Não há nada no relato que mostre que foi um acontecimento privado, e igualmente nada que mostre que foi na presença de e vista por muitos.
pomba. Assim como o cordeiro é a imagem gentil e terna de Jesus, a pomba é o símbolo do Espírito puro e gentil. “Inocentes como pombas” é a similitude do Salvador para seus seguidores no Espírito. Para a simplicidade da antiguidade, tais símbolos eram lições permanentes e impressionantes, moldando a mente simples para concepções elevadas e santas. Olshausen afirma com acerto: “Segundo o simbolismo bíblico, certos traços mentais são expressos em diversos animais, como o leão, o cordeiro, a águia e o boi.” E assim ele poderia inferir que, da mesma maneira que é a forma do animal que expressa o símbolo, então a figura da pomba deve ter estado presente na mais significativa de todas as ocasiões do símbolo exibido.
veio do céu uma voz. Tão verdadeira uma voz, com uma articulação tão verdadeira, como jamais saiu de órgãos de expressão humanos ou sobre-humanos. Não foi um sonho ou uma concepção de João, mas uma realidade para sua percepção. E tal voz e articulação não são mais difíceis para o poder divino do que o trovão inarticulado através do fluido elétrico, e não são mais incríveis quando devidamente autenticados.

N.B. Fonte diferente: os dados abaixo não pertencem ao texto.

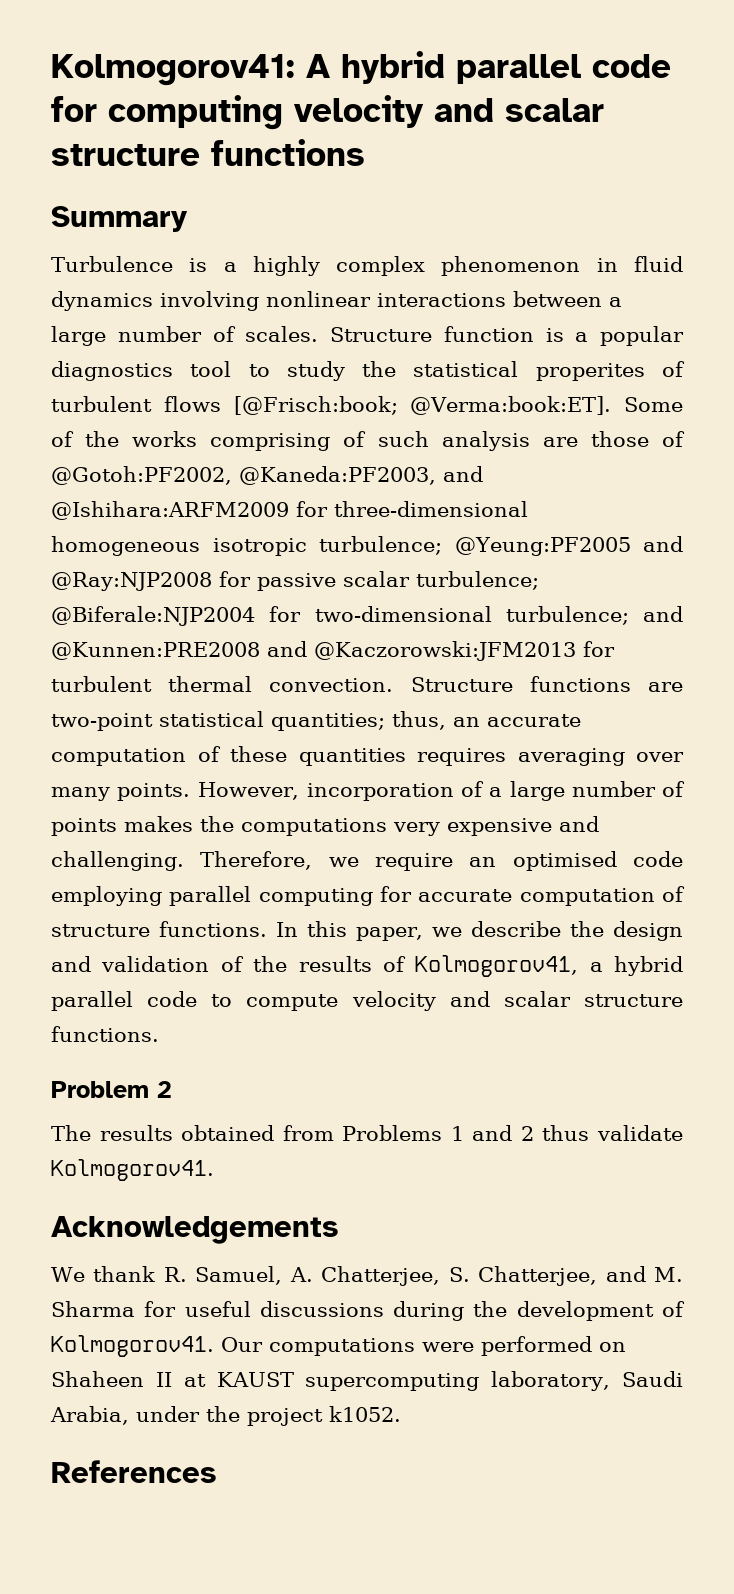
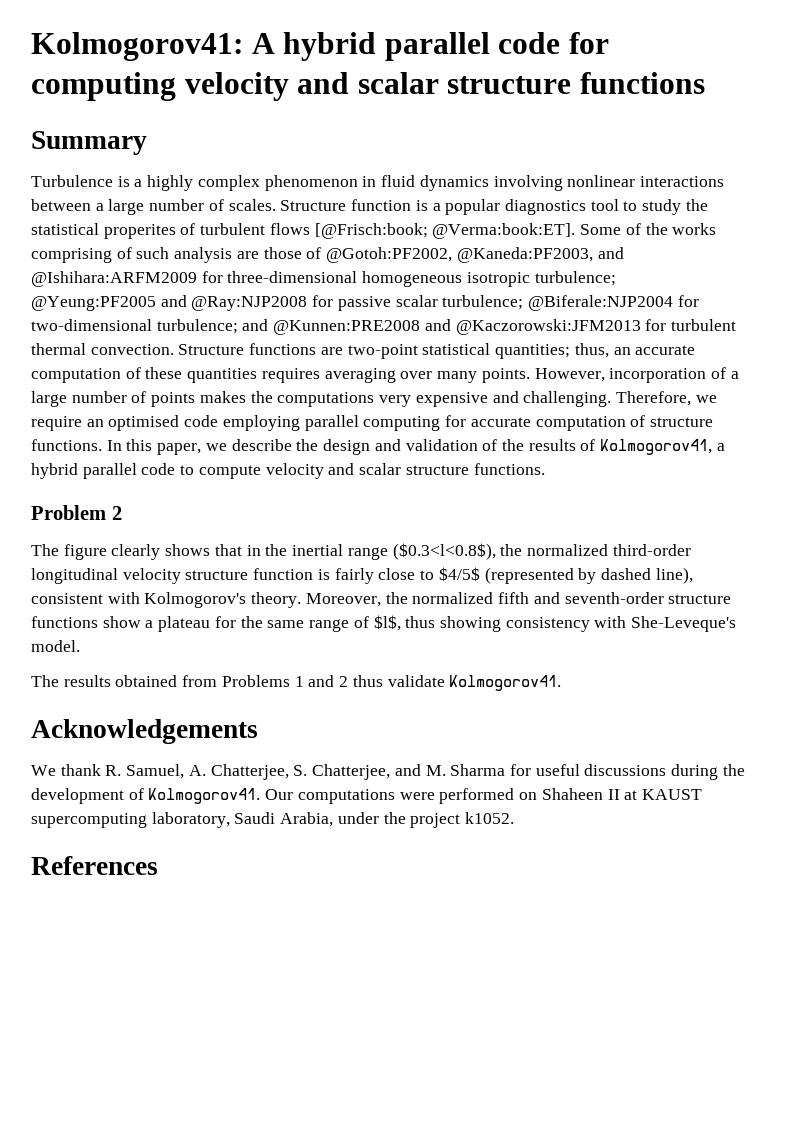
+ The figure clearly shows that in the inertial range ($0.3<l<0.8$), the normalized third-order longitudinal velocity structure function is fairly close to $4/5$ (represented by dashed line), consistent with Kolmogorov's theory. Moreover, the normalized fifth and seventh-order structure functions show a plateau for the same range of $l$, thus showing consistency with She-Leveque's model.

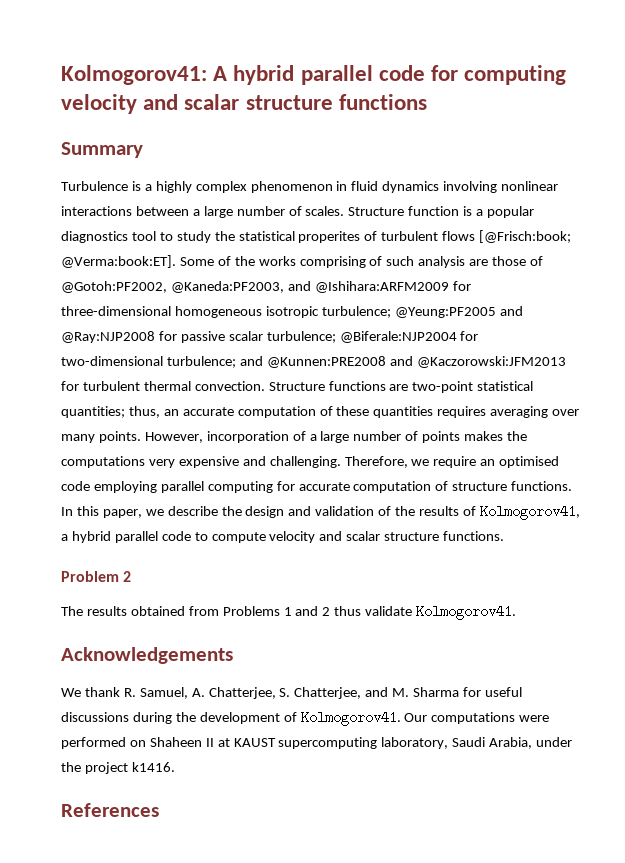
- The figure clearly shows that in the inertial range ($0.3<l<0.8$), the normalized third-order longitudinal velocity structure function is fairly close to $4/5$ (represented by dashed line), consistent with Kolmogorov's theory. Moreover, the normalized fifth and seventh-order structure functions show a plateau for the same range of $l$, thus showing consistency with She-Leveque's model.
- Our computations were performed on Shaheen II at KAUST supercomputing laboratory, Saudi Arabia, under the project k1052.
+ Our computations were performed on Shaheen II at KAUST supercomputing laboratory, Saudi Arabia, under the project k1416.

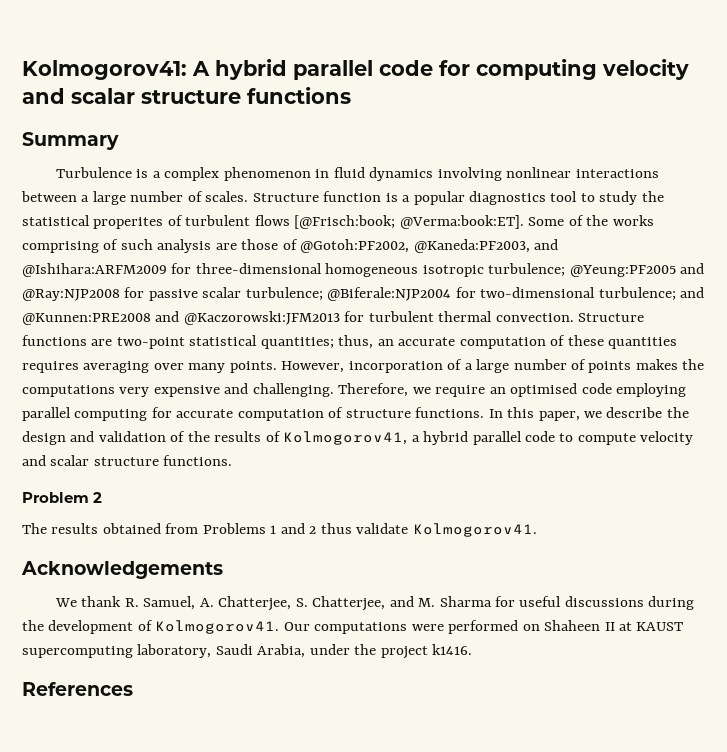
- Turbulence is a highly complex phenomenon in fluid dynamics involving nonlinear interactions between a large number of scales.
+ Turbulence is a complex phenomenon in fluid dynamics involving nonlinear interactions between a large number of scales.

do céu. A voz veio audível do céu; a pomba veio visivelmente do “céu aberto”. O céu é tanto na concepção quanto na realidade acima de nós. Portanto, tanto na concepção quanto na realidade, uma forma ou uma voz do céu deve vir até nós. Ela desce através do espaço e da atmosfera. Se for uma realidade, corta ambos. Ela atravessa o ar aberto, o éter e o firmamento. Se a retina do olho estiver devidamente sensível, até mesmo a abertura do ar e do firmamento se torna visível. Mesmo então não é concepção, mas percepção.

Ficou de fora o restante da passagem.